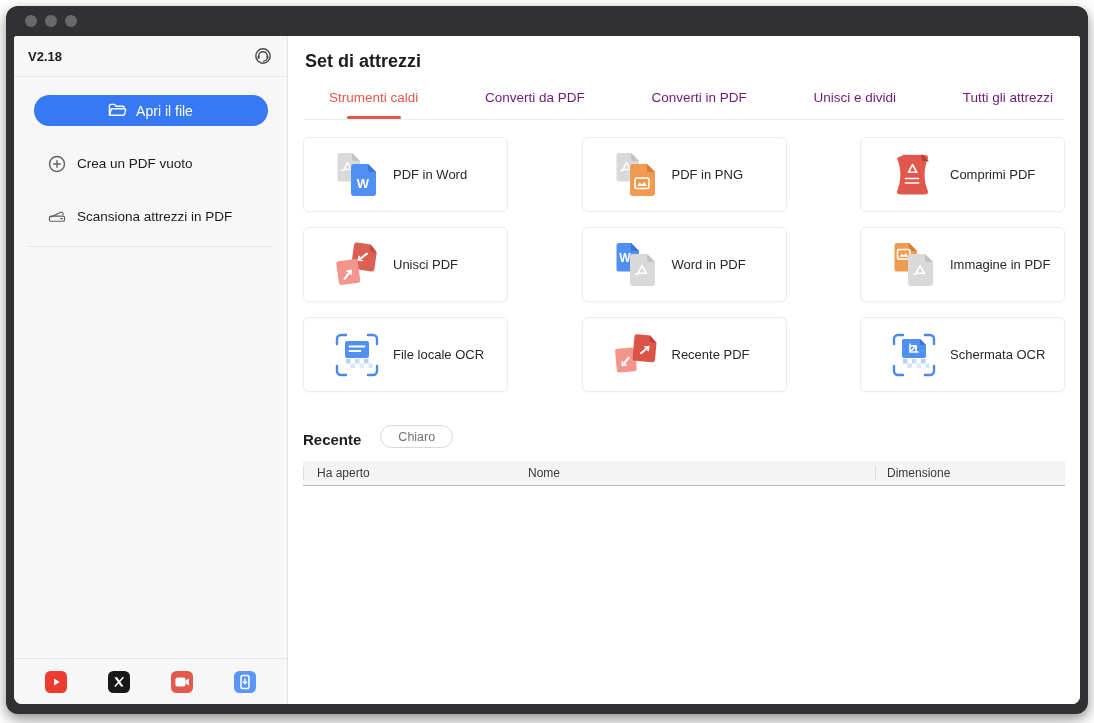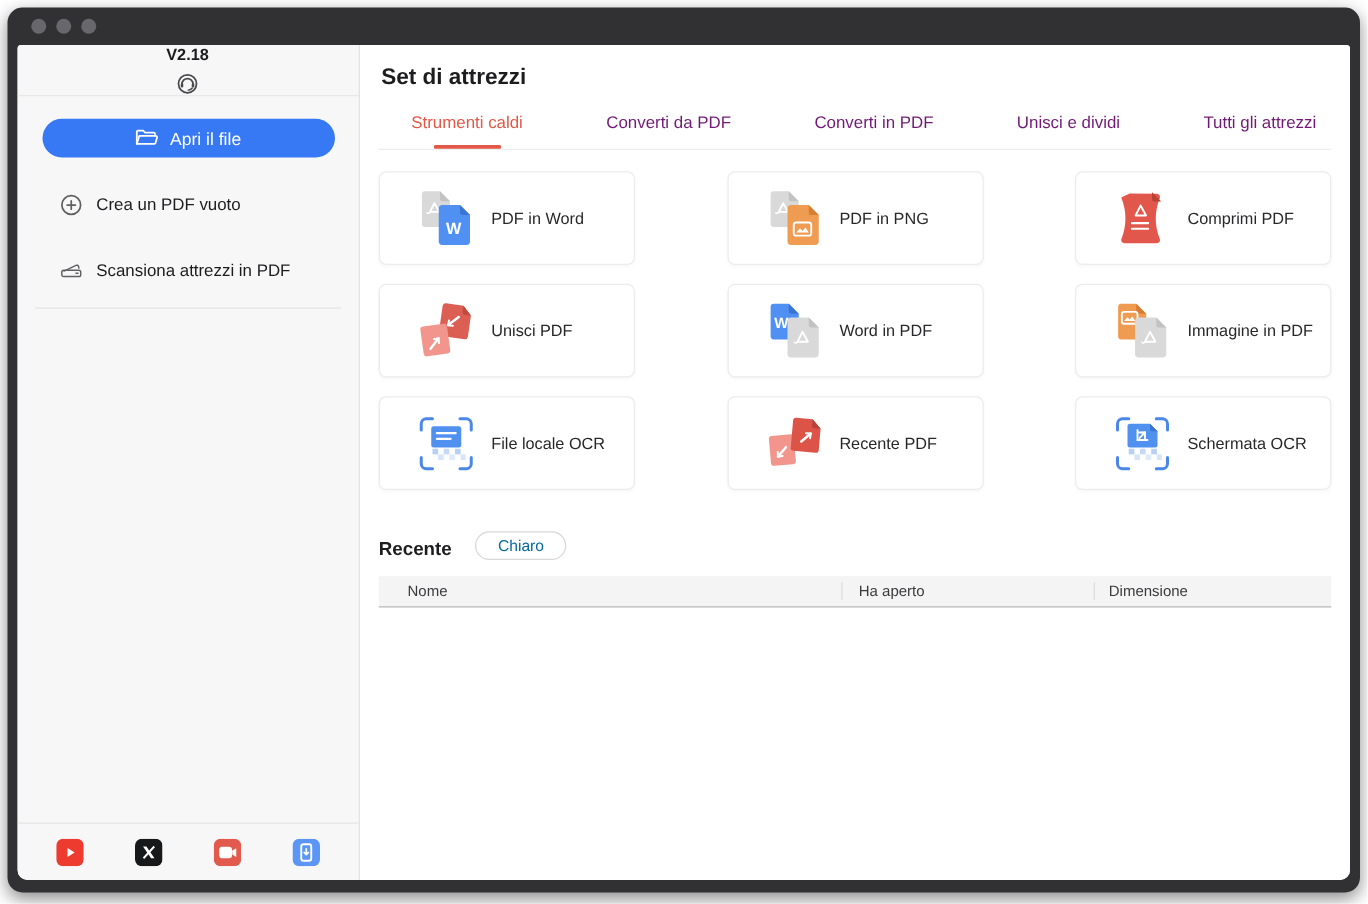--- a/index.html
+++ b/index.html
@@ -10,21 +10,21 @@
   .window { position:absolute; left:6px; top:6px; width:1082px; height:708px;
     background:#313134; border-radius:12px; box-shadow:0 5px 14px rgba(0,0,0,.45); }
   .titlebar { position:absolute; left:0; top:0; right:0; height:30px; display:flex; align-items:center; padding-left:19px; gap:8px; }
   .light { width:12px; height:12px; border-radius:50%; background:#68686c; }
 
   .content { position:absolute; left:8px; right:8px; top:30px; bottom:10px; background:#fff;
     border-radius:3px 3px 8px 8px; overflow:hidden; display:flex; }
 
   
   .sidebar { width:274px; min-width:274px; background:#f7f7f8; border-right:1px solid #e3e3e5; position:relative; }
-  .side-head { height:41px; border-bottom:1px solid #e8e8ea; display:flex; align-items:center; justify-content:space-between; padding:0 15px 0 14px;flex-direction:column; }
+  .side-head { height:41px; border-bottom:1px solid #e8e8ea; display:flex; align-items:center; justify-content:space-between; padding:0 15px 0 14px; }
   .version { font-size:13px; font-weight:bold; color:#1c1c1e; }
   .support { width:18px; height:18px; cursor:pointer; }
   .open-btn { display:flex; align-items:center; justify-content:center; gap:9px; margin:18px auto 0;
     width:234px; height:31px; border:none; border-radius:16px; background:#3779f4; color:#fff;
     font-size:14px; font-family:inherit; cursor:pointer; }
   .side-items { margin-top:11px; }
   .side-item { height:53px; display:flex; align-items:center; gap:11px; padding-left:34px; cursor:pointer; }
   .side-item .ico { width:18px; height:18px; flex:0 0 auto; display:flex; align-items:center; }
   .side-item span.lbl { font-size:13.5px; color:#1c1c1e; }
   .side-divider { height:1px; background:#e4e4e6; margin:3px 14px 0; }
@@ -44,21 +44,21 @@
 
   .grid { margin-top:17px; display:grid; grid-template-columns:repeat(3,205px); justify-content:space-between; row-gap:15px; }
   .card { height:75px; background:#fff; border:1px solid #ececee; border-radius:6px; display:flex; align-items:center;
     box-shadow:0 1px 3px rgba(0,0,0,.035); cursor:pointer; }
   .tool-icon { width:48px; height:48px; margin-left:29px; flex:0 0 auto; }
   .tool-label { margin-left:12px; font-size:13px; color:#28282a; }
 
   .recent-head { margin-top:33px; display:flex; align-items:flex-end; gap:19px; }
   .recent-title { font-size:15px; font-weight:600; color:#1d1d1f; }
   .clear-btn { height:23px; padding:0 17px; border:1px solid #d8d8da; border-radius:12px; background:#fff;
-    font-size:12.5px; color:#0369a1; font-family:inherit; cursor:pointer; }
+    font-size:12.5px; color:#737373; font-family:inherit; cursor:pointer; }
   .table-head { margin-top:13px; height:25px; background:#f4f4f5; border-bottom:1px solid #b9b9bb;
     display:flex; align-items:center; font-size:12px; color:#3a3a3c; }
   .col { position:relative; height:100%; display:flex; align-items:center; }
   .col.c1 { width:370px; padding-left:23px; }
   .col.c2 { width:202px; padding-left:14px; }
   .col.c3 { flex:1; padding-left:12px; }
   .col.c2::before, .col.c3::before { content:""; position:absolute; left:0; top:5px; bottom:5px; width:1px; background:#dcdcde; }
 </style>
 </head>
 <body>
@@ -329,21 +329,21 @@
           </div>
 
         </div>
 
         <div class="recent-head">
           <h2 class="recent-title">Recente</h2>
           <button class="clear-btn">Chiaro</button>
         </div>
 
         <div class="table-head">
+          <div class="col c2">Ha aperto</div>
           <div class="col c1">Nome</div>
-          <div class="col c2">Ha aperto</div>
           <div class="col c3">Dimensione</div>
         </div>
       </main>
 
     </div>
   </div>
 </div>
 
 </body></html>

▶ Prompt
Repeat the records above exactly, leaving out the pictures.

▶ Answer
--- a/index.html
+++ b/index.html
@@ -10,21 +10,21 @@
   .window { position:absolute; left:6px; top:6px; width:1082px; height:708px;
     background:#313134; border-radius:12px; box-shadow:0 5px 14px rgba(0,0,0,.45); }
   .titlebar { position:absolute; left:0; top:0; right:0; height:30px; display:flex; align-items:center; padding-left:19px; gap:8px; }
   .light { width:12px; height:12px; border-radius:50%; background:#68686c; }
 
   .content { position:absolute; left:8px; right:8px; top:30px; bottom:10px; background:#fff;
     border-radius:3px 3px 8px 8px; overflow:hidden; display:flex; }
 
   
   .sidebar { width:274px; min-width:274px; background:#f7f7f8; border-right:1px solid #e3e3e5; position:relative; }
-  .side-head { height:41px; border-bottom:1px solid #e8e8ea; display:flex; align-items:center; justify-content:space-between; padding:0 15px 0 14px;flex-direction:column; }
+  .side-head { height:41px; border-bottom:1px solid #e8e8ea; display:flex; align-items:center; justify-content:space-between; padding:0 15px 0 14px; }
   .version { font-size:13px; font-weight:bold; color:#1c1c1e; }
   .support { width:18px; height:18px; cursor:pointer; }
   .open-btn { display:flex; align-items:center; justify-content:center; gap:9px; margin:18px auto 0;
     width:234px; height:31px; border:none; border-radius:16px; background:#3779f4; color:#fff;
     font-size:14px; font-family:inherit; cursor:pointer; }
   .side-items { margin-top:11px; }
   .side-item { height:53px; display:flex; align-items:center; gap:11px; padding-left:34px; cursor:pointer; }
   .side-item .ico { width:18px; height:18px; flex:0 0 auto; display:flex; align-items:center; }
   .side-item span.lbl { font-size:13.5px; color:#1c1c1e; }
   .side-divider { height:1px; background:#e4e4e6; margin:3px 14px 0; }
@@ -44,21 +44,21 @@
 
   .grid { margin-top:17px; display:grid; grid-template-columns:repeat(3,205px); justify-content:space-between; row-gap:15px; }
   .card { height:75px; background:#fff; border:1px solid #ececee; border-radius:6px; display:flex; align-items:center;
     box-shadow:0 1px 3px rgba(0,0,0,.035); cursor:pointer; }
   .tool-icon { width:48px; height:48px; margin-left:29px; flex:0 0 auto; }
   .tool-label { margin-left:12px; font-size:13px; color:#28282a; }
 
   .recent-head { margin-top:33px; display:flex; align-items:flex-end; gap:19px; }
   .recent-title { font-size:15px; font-weight:600; color:#1d1d1f; }
   .clear-btn { height:23px; padding:0 17px; border:1px solid #d8d8da; border-radius:12px; background:#fff;
-    font-size:12.5px; color:#0369a1; font-family:inherit; cursor:pointer; }
+    font-size:12.5px; color:#737373; font-family:inherit; cursor:pointer; }
   .table-head { margin-top:13px; height:25px; background:#f4f4f5; border-bottom:1px solid #b9b9bb;
     display:flex; align-items:center; font-size:12px; color:#3a3a3c; }
   .col { position:relative; height:100%; display:flex; align-items:center; }
   .col.c1 { width:370px; padding-left:23px; }
   .col.c2 { width:202px; padding-left:14px; }
   .col.c3 { flex:1; padding-left:12px; }
   .col.c2::before, .col.c3::before { content:""; position:absolute; left:0; top:5px; bottom:5px; width:1px; background:#dcdcde; }
 </style>
 </head>
 <body>
@@ -329,21 +329,21 @@
           </div>
 
         </div>
 
         <div class="recent-head">
           <h2 class="recent-title">Recente</h2>
           <button class="clear-btn">Chiaro</button>
         </div>
 
         <div class="table-head">
+          <div class="col c2">Ha aperto</div>
           <div class="col c1">Nome</div>
-          <div class="col c2">Ha aperto</div>
           <div class="col c3">Dimensione</div>
         </div>
       </main>
 
     </div>
   </div>
 </div>
 
 </body></html>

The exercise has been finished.